5. (optional) before running kubedm init, run kubedm config images pull to confirm that you can connect to the gcr.io container image registry

As follows, run kubedm init with parameters to initialize the control panel node machine. When running this command, a series of pre checks will be performed to ensure that the machine meets the requirements of running kubernetes. If the pre check finds an error, the program will exit automatically. Otherwise, continue to execute, download and install the cluster control panel components. This may take several minutes

# kubeadm init --image-repository=registry.aliyuncs.com/google_containers --kubernetes-version stable  --pod-network-cidr=10.244.0.0/16
[init] Using Kubernetes version: v1.20.5
[preflight] Running pre-flight checks
[preflight] Pulling images required for setting up a Kubernetes cluster
[preflight] This might take a minute or two, depending on the speed of your internet connection
[preflight] You can also perform this action in beforehand using 'kubeadm config images pull'
[certs] Using certificateDir folder "/etc/kubernetes/pki"
[certs] Generating "ca" certificate and key
[certs] Generating "apiserver" certificate and key
[certs] apiserver serving cert is signed for DNS names [kubernetes kubernetes.default kubernetes.default.svc kubernetes.default.svc.cluster.local localhost.localdomain] and IPs [10.96.0.1 10.118.80.93]
[certs] Generating "apiserver-kubelet-client" certificate and key
[certs] Generating "front-proxy-ca" certificate and key
[certs] Generating "front-proxy-client" certificate and key
[certs] Generating "etcd/ca" certificate and key
[certs] Generating "etcd/server" certificate and key
[certs] etcd/server serving cert is signed for DNS names [localhost localhost.localdomain] and IPs [10.118.80.93 127.0.0.1 ::1]
[certs] Generating "etcd/peer" certificate and key
[certs] etcd/peer serving cert is signed for DNS names [localhost localhost.localdomain] and IPs [10.118.80.93 127.0.0.1 ::1]
[certs] Generating "etcd/healthcheck-client" certificate and key
[certs] Generating "apiserver-etcd-client" certificate and key
[certs] Generating "sa" key and public key
[kubeconfig] Using kubeconfig folder "/etc/kubernetes"
[kubeconfig] Writing "admin.conf" kubeconfig file
[kubeconfig] Writing "kubelet.conf" kubeconfig file
[kubeconfig] Writing "controller-manager.conf" kubeconfig file
[kubeconfig] Writing "scheduler.conf" kubeconfig file
[kubelet-start] Writing kubelet environment file with flags to file "/var/lib/kubelet/kubeadm-flags.env"
[kubelet-start] Writing kubelet configuration to file "/var/lib/kubelet/config.yaml"
[kubelet-start] Starting the kubelet
[control-plane] Using manifest folder "/etc/kubernetes/manifests"
[control-plane] Creating static Pod manifest for "kube-apiserver"
[control-plane] Creating static Pod manifest for "kube-controller-manager"
[control-plane] Creating static Pod manifest for "kube-scheduler"
[etcd] Creating static Pod manifest for local etcd in "/etc/kubernetes/manifests"
[wait-control-plane] Waiting for the kubelet to boot up the control plane as static Pods from directory "/etc/kubernetes/manifests". This can take up to 4m0s
[kubelet-check] Initial timeout of 40s passed.
[apiclient] All control plane components are healthy after 89.062309 seconds
[upload-config] Storing the configuration used in ConfigMap "kubeadm-config" in the "kube-system" Namespace
[kubelet] Creating a ConfigMap "kubelet-config-1.20" in namespace kube-system with the configuration for the kubelets in the cluster
[upload-certs] Skipping phase.

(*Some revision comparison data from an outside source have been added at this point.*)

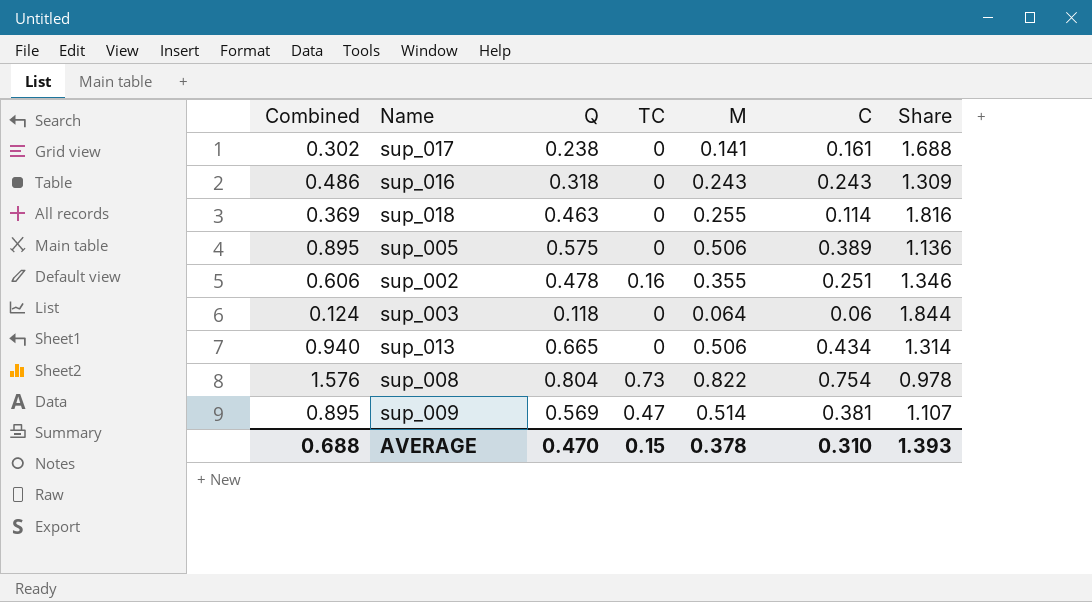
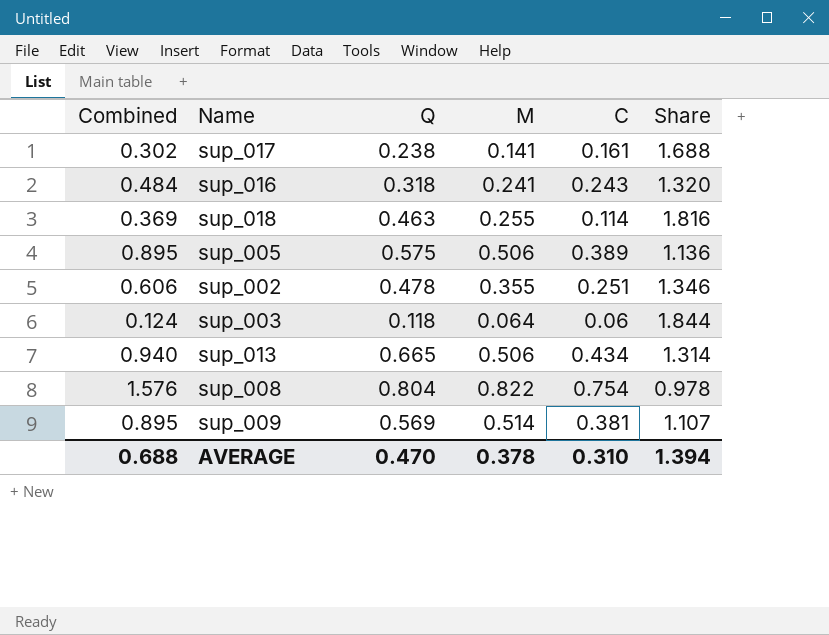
column TC | position: 4 -> none
sup_016 | Combined: 0.486 -> 0.484
sup_016 | M: 0.243 -> 0.241
sup_016 | Share: 1.309 -> 1.320
AVERAGE | Share: 1.393 -> 1.394

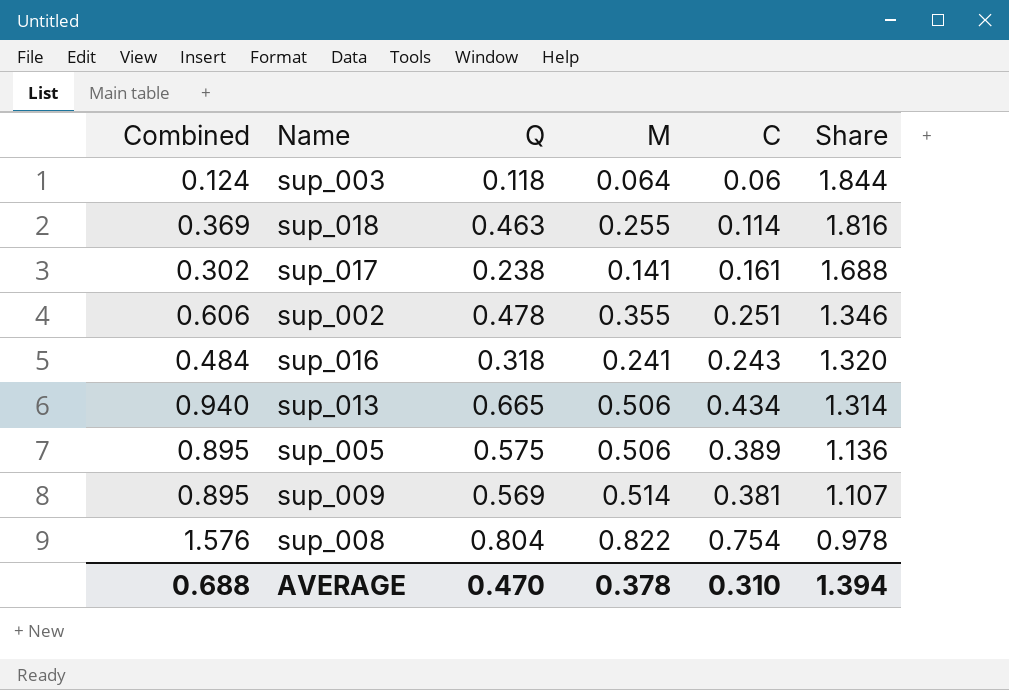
row order: none -> Share descending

Please see --upload-certs
[mark-control-plane] Marking the node localhost.localdomain as control-plane by adding the labels "node-role.kubernetes.io/master=''" and "node-role.kubernetes.io/control-plane='' (deprecated)"
[mark-control-plane] Marking the node localhost.localdomain as control-plane by adding the taints [node-role.kubernetes.io/master:NoSchedule]
[bootstrap-token] Using token: 1sh85v.surdstc5dbrmp1s2
[bootstrap-token] Configuring bootstrap tokens, cluster-info ConfigMap, RBAC Roles
[bootstrap-token] configured RBAC rules to allow Node Bootstrap tokens to get nodes
[bootstrap-token] configured RBAC rules to allow Node Bootstrap tokens to post CSRs in order for nodes to get long term certificate credentials
[bootstrap-token] configured RBAC rules to allow the csrapprover controller automatically approve CSRs from a Node Bootstrap Token
[bootstrap-token] configured RBAC rules to allow certificate rotation for all node client certificates in the cluster
[bootstrap-token] Creating the "cluster-info" ConfigMap in the "kube-public" namespace
[kubelet-finalize] Updating "/etc/kubernetes/kubelet.conf" to point to a rotatable kubelet client certificate and key
[addons] Applied essential addon: CoreDNS
[addons] Applied essential addon: kube-proxy

Your Kubernetes control-plane has initialized successfully!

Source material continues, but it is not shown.